Your assignment:
Nothing but the lines from the one with "top: 592px;" down to the one with "top: 700px;" should be returned, exactly and with both ends included, from the material below.

Information shown:
*-*-*

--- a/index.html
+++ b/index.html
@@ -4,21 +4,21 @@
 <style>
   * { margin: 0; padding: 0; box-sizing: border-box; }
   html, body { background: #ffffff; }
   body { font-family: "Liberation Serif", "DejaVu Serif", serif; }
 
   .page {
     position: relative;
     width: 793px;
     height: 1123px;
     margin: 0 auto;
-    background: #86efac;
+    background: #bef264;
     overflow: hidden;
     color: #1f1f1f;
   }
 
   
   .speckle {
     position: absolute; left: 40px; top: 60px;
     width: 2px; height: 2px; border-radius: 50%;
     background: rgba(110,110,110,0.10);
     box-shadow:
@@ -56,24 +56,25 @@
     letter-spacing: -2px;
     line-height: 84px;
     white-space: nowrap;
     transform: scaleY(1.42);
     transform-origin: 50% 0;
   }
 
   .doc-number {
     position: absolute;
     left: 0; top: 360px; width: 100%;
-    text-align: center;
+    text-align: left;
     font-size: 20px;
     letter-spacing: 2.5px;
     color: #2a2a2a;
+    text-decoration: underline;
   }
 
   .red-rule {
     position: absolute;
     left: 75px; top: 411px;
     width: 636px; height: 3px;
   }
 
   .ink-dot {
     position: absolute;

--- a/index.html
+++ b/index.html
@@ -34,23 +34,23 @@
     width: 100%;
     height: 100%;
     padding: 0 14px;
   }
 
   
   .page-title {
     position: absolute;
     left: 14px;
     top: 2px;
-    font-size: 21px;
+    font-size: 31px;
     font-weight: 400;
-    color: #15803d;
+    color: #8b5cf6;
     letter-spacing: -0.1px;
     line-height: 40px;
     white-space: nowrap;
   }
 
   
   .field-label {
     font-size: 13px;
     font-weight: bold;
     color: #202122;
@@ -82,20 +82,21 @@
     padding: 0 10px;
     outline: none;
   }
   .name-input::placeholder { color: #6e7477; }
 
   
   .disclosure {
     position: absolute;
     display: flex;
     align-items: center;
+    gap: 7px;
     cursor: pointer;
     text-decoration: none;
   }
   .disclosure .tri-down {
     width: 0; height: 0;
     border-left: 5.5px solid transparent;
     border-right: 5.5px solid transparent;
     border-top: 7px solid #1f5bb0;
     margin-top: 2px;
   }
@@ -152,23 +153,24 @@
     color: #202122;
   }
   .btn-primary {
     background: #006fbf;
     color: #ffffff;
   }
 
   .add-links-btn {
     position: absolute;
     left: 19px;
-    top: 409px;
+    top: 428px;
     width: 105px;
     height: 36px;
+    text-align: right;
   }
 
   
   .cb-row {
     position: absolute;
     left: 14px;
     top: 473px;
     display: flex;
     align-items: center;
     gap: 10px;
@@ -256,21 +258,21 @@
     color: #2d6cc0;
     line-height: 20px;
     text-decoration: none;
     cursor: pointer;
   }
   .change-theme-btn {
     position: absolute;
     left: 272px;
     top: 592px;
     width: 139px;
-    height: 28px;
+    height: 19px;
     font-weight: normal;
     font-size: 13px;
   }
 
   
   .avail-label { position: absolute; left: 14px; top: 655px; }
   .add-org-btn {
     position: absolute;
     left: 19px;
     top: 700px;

*-*-*

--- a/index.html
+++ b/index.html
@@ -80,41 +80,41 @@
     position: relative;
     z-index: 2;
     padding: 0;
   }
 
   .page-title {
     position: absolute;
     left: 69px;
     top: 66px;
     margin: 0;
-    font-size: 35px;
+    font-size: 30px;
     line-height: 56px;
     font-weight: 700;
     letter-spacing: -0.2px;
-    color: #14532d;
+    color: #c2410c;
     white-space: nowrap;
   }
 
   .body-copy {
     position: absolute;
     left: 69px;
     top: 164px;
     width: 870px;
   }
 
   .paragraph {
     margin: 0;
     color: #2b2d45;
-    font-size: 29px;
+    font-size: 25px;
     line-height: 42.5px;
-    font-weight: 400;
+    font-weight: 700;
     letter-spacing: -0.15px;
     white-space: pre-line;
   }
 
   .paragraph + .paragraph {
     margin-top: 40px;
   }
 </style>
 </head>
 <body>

*-*-*

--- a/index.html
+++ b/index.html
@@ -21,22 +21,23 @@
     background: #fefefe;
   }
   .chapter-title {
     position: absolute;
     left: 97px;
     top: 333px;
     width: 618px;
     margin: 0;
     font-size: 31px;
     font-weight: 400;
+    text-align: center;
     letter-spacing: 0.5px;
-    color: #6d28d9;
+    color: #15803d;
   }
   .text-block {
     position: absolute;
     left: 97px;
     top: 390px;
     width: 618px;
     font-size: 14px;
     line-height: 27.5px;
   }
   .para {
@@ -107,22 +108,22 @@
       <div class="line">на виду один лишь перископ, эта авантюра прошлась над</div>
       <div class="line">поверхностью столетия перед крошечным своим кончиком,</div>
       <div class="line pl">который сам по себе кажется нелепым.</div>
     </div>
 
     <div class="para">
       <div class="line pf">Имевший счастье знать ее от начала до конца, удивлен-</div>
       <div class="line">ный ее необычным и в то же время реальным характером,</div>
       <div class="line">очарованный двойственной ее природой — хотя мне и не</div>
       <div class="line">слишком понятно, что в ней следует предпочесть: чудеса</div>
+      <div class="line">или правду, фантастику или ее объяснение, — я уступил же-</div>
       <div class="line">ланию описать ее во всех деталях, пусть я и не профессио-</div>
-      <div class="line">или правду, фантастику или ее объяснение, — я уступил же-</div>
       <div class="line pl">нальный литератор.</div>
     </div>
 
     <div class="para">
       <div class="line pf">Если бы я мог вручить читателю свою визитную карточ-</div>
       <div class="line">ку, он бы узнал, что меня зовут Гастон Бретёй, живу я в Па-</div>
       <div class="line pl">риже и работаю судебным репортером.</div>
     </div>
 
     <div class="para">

*-*-*

Task answer:
     top: 592px;
     width: 139px;
-    height: 28px;
+    height: 19px;
     font-weight: normal;
     font-size: 13px;
   }
 
   
   .avail-label { position: absolute; left: 14px; top: 655px; }
   .add-org-btn {
     position: absolute;
     left: 19px;
     top: 700px;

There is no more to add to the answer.